Heiner Schuhmann

Personal information
- Date of birth: 4 November 1948
- Position: Defender

Youth career
- TSV Schwaben Augsburg

Senior career*
- Years: Team / Apps / (Gls)
- 1967–1969: TSV Schwaben Augsburg
- 1969–1971: FC Augsburg
- 1971–1973: 1860 Munich
- 1973–1978: FC Augsburg

Managerial career
- 1978: FC Augsburg
- 1979–1980: FC Augsburg
- 1981: FC Augsburg
- 1986–1988: FC Augsburg
- ????–1995: FC Augsburg (youth)
- 1995–1998: Bayern Munich (youth)
- 1999: FC Augsburg

= Heiner Schuhmann =

German footballer (born 1948)

Heiner Schuhmann (/de/; born 4 November 1948) is a retired German football player and coach best known for his time at FC Augsburg. He served the club as a player and coach in the first team on five occasions but had his greatest success as a youth coordinator with the club. In the later position he also worked at Bayern Munich.

==Playing career==
Schuhmann, a product of the youth program of TSV Schwaben Augsburg started his senior career with te later club in 1967 in the tier two Regionalliga Süd, where he played for two seasons. Relegated after the 1968–69 season the football department of Schwaben merged with local rival BC Augsburg to form FC Augsburg.

Schuhmann continued his career with FCA, now in the tier three Bayernliga. In 1971, he left Augsburg to join 1860 MUnich which had just been relegated from the Bundesliga to the Regionalliga. After two seasons at this club he returned to FC Augsburg, now freshly promoted to the Regionalliga. He played in the Regionalliga-championship winning side of 1973–74 alongside German international Helmut Haller. From 1974 Augsburg played in the new 2. Bundesliga South and Schuhmann made 86 appearances for FCA in this league. He ended his playing career in 1978 and took briefly over as FC Augsburg caretaker manager at the end of the 1977–78 season.

==Coaching career==
FC Augsburg was relegated from the 2. Bundesliga in 1979 and Schuhmann became the coach of the club for the 1979–80 season. He led the side to a championship in the Bayernliga and promotion to the 2. Bundesliga but did not stay on as coach for the following year. He briefly returned to his coaching role in April 1981 when FCA sacked coach Heinz Elzner but was unable to save the club from relegation. He returned however for a fourth spell in charge of FCA in October 1986, now with the club firmly established in third division football, and left again in March 1988, achieving two sixth-place finishes.

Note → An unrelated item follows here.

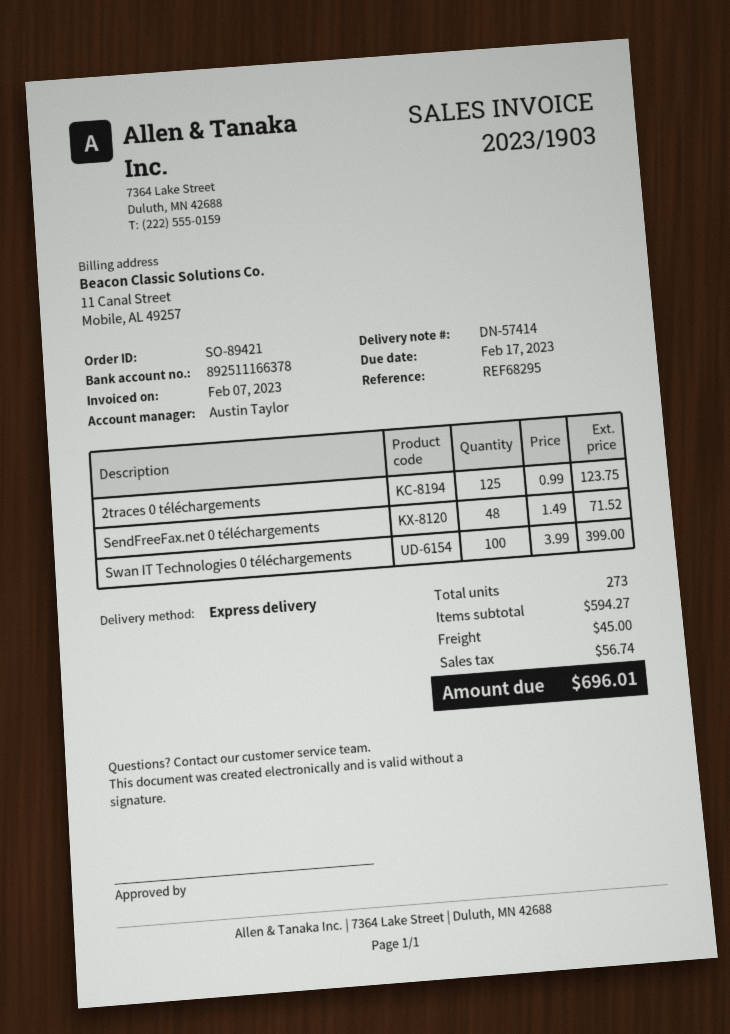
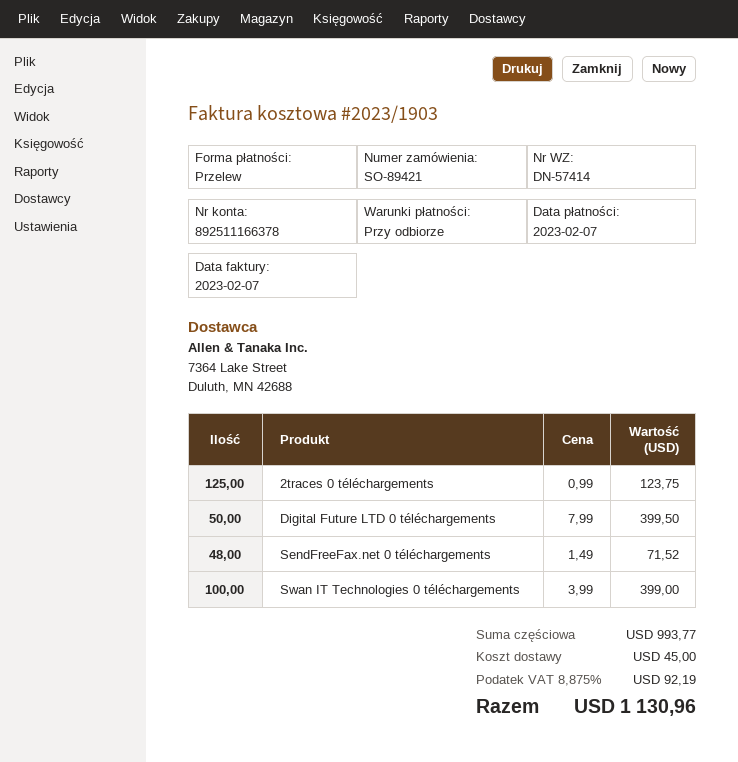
due date: 2023-02-17 -> 2023-02-07
Digital Future LTD 0 téléchargements: none -> 50 x 7.99 = 399.50
subtotal: 594.27 -> 993.77
tax: 56.74 -> 92.19
total: 696.01 -> 1130.96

Schuhmann was the long term coach of the under 19 side of FC Augsburg, which is where he had his greatest success. He coached the youth side of third division FCA to four German under 19 Cup wins in 1991, 1992, 1994 and 1995. The highlight in this era was however FCA's German under 19 championship win in 1993 against 1. FC Kaiserslautern. In this time he discovered players like Bernd Schuster, Karl-Heinz Riedle, Christian Hochstätter, Armin Veh, Raimond Aumann, Roland Grahammer, Thomas Meggle and Dieter Frey.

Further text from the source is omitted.